** What you are asked to do **
Which lines of the entries contain the word "would"? Please list them.
(Given data)
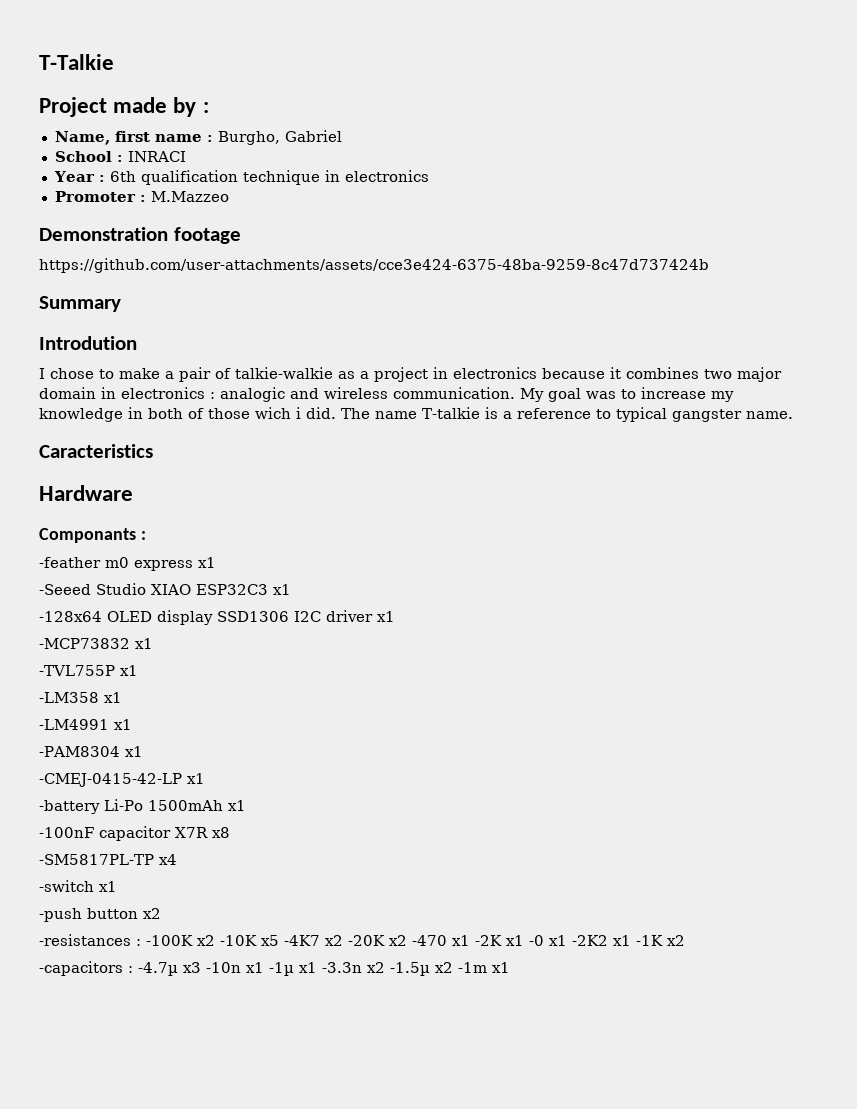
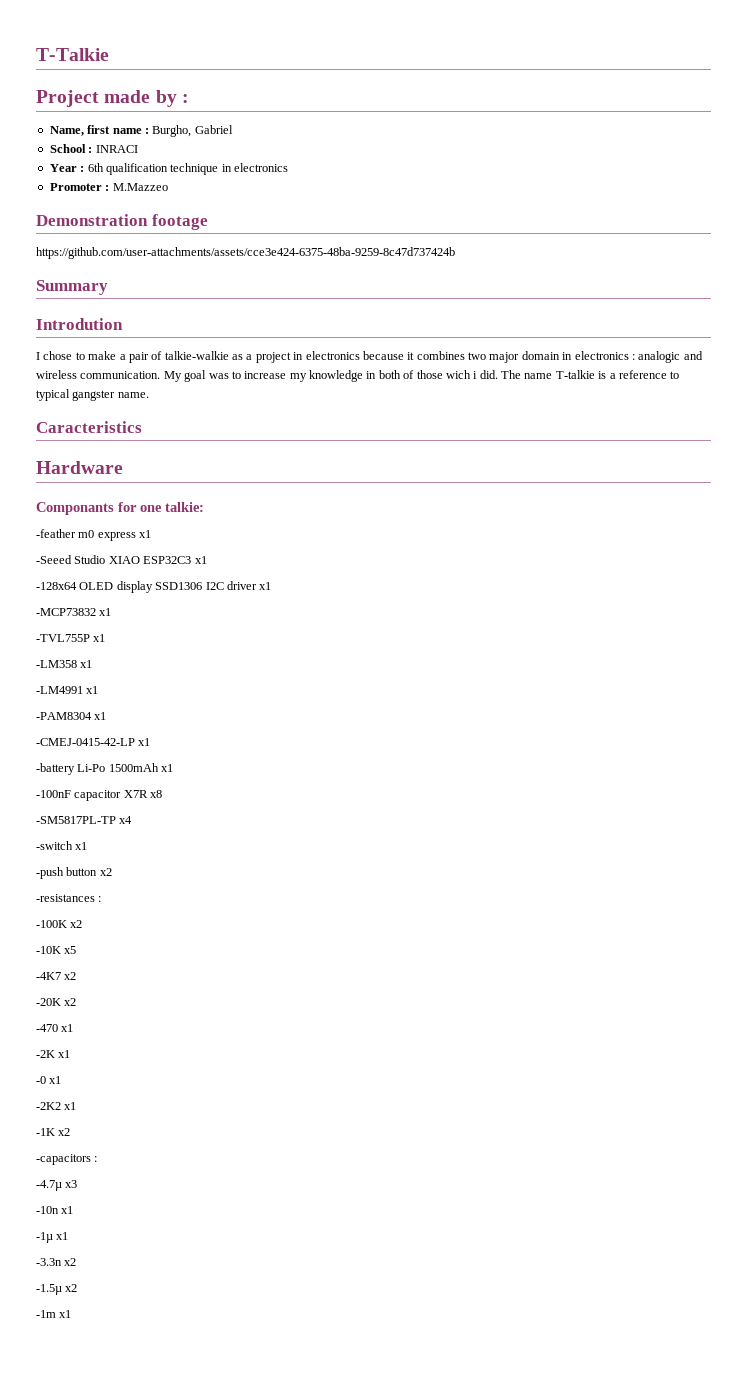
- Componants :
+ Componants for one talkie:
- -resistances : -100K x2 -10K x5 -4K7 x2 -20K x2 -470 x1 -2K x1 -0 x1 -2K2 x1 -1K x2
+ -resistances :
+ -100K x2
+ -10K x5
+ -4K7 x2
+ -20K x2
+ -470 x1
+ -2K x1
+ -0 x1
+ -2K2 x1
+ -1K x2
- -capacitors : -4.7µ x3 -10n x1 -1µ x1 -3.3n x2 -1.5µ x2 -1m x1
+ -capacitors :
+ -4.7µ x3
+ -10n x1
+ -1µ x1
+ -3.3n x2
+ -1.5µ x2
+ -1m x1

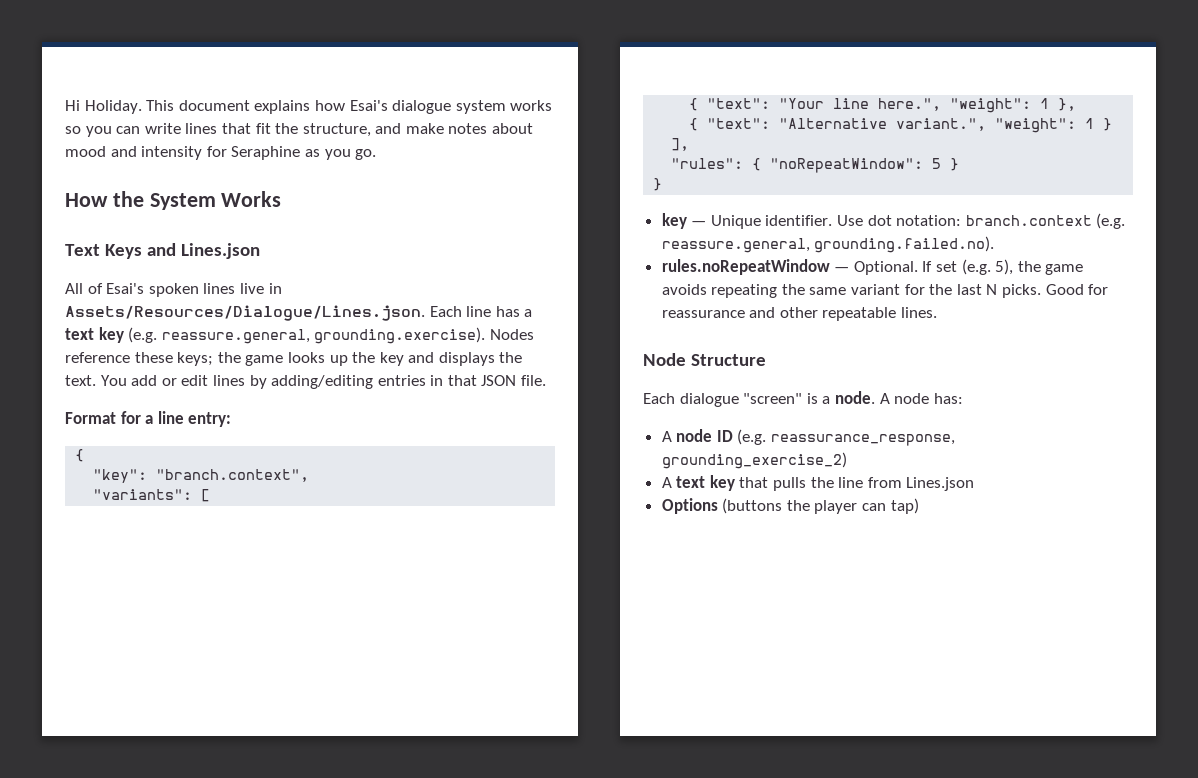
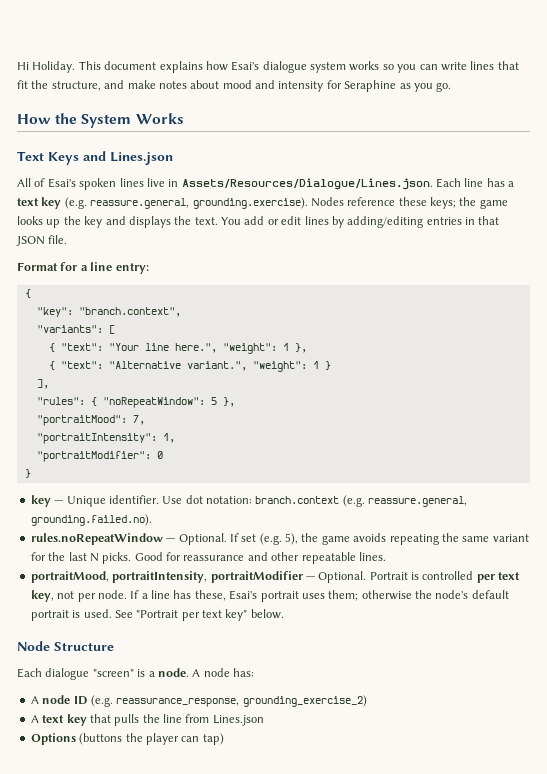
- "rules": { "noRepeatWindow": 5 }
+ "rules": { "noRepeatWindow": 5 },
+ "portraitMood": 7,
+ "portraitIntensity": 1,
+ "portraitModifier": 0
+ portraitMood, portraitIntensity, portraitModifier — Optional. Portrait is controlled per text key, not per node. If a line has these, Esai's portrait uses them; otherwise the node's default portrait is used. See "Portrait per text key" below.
(End Given data)
(Given data)
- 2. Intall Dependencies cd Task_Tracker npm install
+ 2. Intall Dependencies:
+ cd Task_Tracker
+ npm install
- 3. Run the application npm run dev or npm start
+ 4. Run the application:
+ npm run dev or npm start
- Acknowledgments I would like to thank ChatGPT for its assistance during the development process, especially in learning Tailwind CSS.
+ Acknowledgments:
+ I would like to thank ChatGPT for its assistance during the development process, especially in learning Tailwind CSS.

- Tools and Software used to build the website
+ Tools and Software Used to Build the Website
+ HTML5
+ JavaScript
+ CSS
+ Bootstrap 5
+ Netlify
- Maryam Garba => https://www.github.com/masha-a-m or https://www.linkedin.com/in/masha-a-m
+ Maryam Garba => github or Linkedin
(End Given data)
** Answer to this exercise **
- Acknowledgments I would like to thank ChatGPT for its assistance during the development process, especially in learning Tailwind CSS.
+ I would like to thank ChatGPT for its assistance during the development process, especially in learning Tailwind CSS.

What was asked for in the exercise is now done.